#### RECORD EXTRACTS ####

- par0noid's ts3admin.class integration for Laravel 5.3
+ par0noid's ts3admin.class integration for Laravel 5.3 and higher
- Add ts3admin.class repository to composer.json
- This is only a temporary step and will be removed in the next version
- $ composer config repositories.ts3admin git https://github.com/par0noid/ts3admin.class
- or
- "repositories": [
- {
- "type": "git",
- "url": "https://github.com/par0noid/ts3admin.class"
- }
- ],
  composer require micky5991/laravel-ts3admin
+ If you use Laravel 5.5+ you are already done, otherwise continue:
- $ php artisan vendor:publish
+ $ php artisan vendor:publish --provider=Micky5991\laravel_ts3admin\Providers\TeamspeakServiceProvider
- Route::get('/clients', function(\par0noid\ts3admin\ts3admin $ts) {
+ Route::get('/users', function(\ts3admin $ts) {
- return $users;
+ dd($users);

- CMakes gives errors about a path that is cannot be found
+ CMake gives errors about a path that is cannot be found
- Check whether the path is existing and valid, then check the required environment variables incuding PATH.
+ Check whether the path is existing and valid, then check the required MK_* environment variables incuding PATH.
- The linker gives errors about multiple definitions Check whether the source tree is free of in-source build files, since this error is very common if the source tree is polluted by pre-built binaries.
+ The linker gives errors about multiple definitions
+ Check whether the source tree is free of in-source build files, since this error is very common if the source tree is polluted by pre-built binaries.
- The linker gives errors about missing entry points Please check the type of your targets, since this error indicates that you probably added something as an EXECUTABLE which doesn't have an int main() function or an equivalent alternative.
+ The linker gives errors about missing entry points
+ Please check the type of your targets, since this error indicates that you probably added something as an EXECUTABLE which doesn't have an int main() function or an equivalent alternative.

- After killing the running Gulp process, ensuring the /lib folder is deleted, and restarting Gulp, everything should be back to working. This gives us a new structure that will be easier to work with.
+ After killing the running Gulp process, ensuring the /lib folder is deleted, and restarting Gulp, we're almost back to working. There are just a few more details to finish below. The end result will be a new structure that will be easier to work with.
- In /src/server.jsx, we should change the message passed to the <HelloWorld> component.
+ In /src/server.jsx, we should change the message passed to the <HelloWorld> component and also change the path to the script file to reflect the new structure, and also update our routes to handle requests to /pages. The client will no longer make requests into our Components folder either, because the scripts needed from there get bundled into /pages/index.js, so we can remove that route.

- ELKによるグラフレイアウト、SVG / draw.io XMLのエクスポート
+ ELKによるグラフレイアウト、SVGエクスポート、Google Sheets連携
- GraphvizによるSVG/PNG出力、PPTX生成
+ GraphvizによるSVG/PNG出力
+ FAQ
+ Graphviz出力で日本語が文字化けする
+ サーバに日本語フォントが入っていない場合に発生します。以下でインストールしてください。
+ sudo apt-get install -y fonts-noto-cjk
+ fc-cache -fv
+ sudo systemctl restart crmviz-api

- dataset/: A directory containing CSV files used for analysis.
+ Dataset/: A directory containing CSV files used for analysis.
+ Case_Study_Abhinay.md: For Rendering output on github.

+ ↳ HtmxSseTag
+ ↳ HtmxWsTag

####

WHAT TO WORK ON>
Repeat the entries exactly as they appear.

TASK OUTPUT>
- par0noid's ts3admin.class integration for Laravel 5.3
+ par0noid's ts3admin.class integration for Laravel 5.3 and higher
- Add ts3admin.class repository to composer.json
- This is only a temporary step and will be removed in the next version
- $ composer config repositories.ts3admin git https://github.com/par0noid/ts3admin.class
- or
- "repositories": [
- {
- "type": "git",
- "url": "https://github.com/par0noid/ts3admin.class"
- }
- ],
  composer require micky5991/laravel-ts3admin
+ If you use Laravel 5.5+ you are already done, otherwise continue:
- $ php artisan vendor:publish
+ $ php artisan vendor:publish --provider=Micky5991\laravel_ts3admin\Providers\TeamspeakServiceProvider
- Route::get('/clients', function(\par0noid\ts3admin\ts3admin $ts) {
+ Route::get('/users', function(\ts3admin $ts) {
- return $users;
+ dd($users);

- CMakes gives errors about a path that is cannot be found
+ CMake gives errors about a path that is cannot be found
- Check whether the path is existing and valid, then check the required environment variables incuding PATH.
+ Check whether the path is existing and valid, then check the required MK_* environment variables incuding PATH.
- The linker gives errors about multiple definitions Check whether the source tree is free of in-source build files, since this error is very common if the source tree is polluted by pre-built binaries.
+ The linker gives errors about multiple definitions
+ Check whether the source tree is free of in-source build files, since this error is very common if the source tree is polluted by pre-built binaries.
- The linker gives errors about missing entry points Please check the type of your targets, since this error indicates that you probably added something as an EXECUTABLE which doesn't have an int main() function or an equivalent alternative.
+ The linker gives errors about missing entry points
+ Please check the type of your targets, since this error indicates that you probably added something as an EXECUTABLE which doesn't have an int main() function or an equivalent alternative.

- After killing the running Gulp process, ensuring the /lib folder is deleted, and restarting Gulp, everything should be back to working. This gives us a new structure that will be easier to work with.
+ After killing the running Gulp process, ensuring the /lib folder is deleted, and restarting Gulp, we're almost back to working. There are just a few more details to finish below. The end result will be a new structure that will be easier to work with.
- In /src/server.jsx, we should change the message passed to the <HelloWorld> component.
+ In /src/server.jsx, we should change the message passed to the <HelloWorld> component and also change the path to the script file to reflect the new structure, and also update our routes to handle requests to /pages. The client will no longer make requests into our Components folder either, because the scripts needed from there get bundled into /pages/index.js, so we can remove that route.

- ELKによるグラフレイアウト、SVG / draw.io XMLのエクスポート
+ ELKによるグラフレイアウト、SVGエクスポート、Google Sheets連携
- GraphvizによるSVG/PNG出力、PPTX生成
+ GraphvizによるSVG/PNG出力
+ FAQ
+ Graphviz出力で日本語が文字化けする
+ サーバに日本語フォントが入っていない場合に発生します。以下でインストールしてください。
+ sudo apt-get install -y fonts-noto-cjk
+ fc-cache -fv
+ sudo systemctl restart crmviz-api

- dataset/: A directory containing CSV files used for analysis.
+ Dataset/: A directory containing CSV files used for analysis.
+ Case_Study_Abhinay.md: For Rendering output on github.

+ ↳ HtmxSseTag
+ ↳ HtmxWsTag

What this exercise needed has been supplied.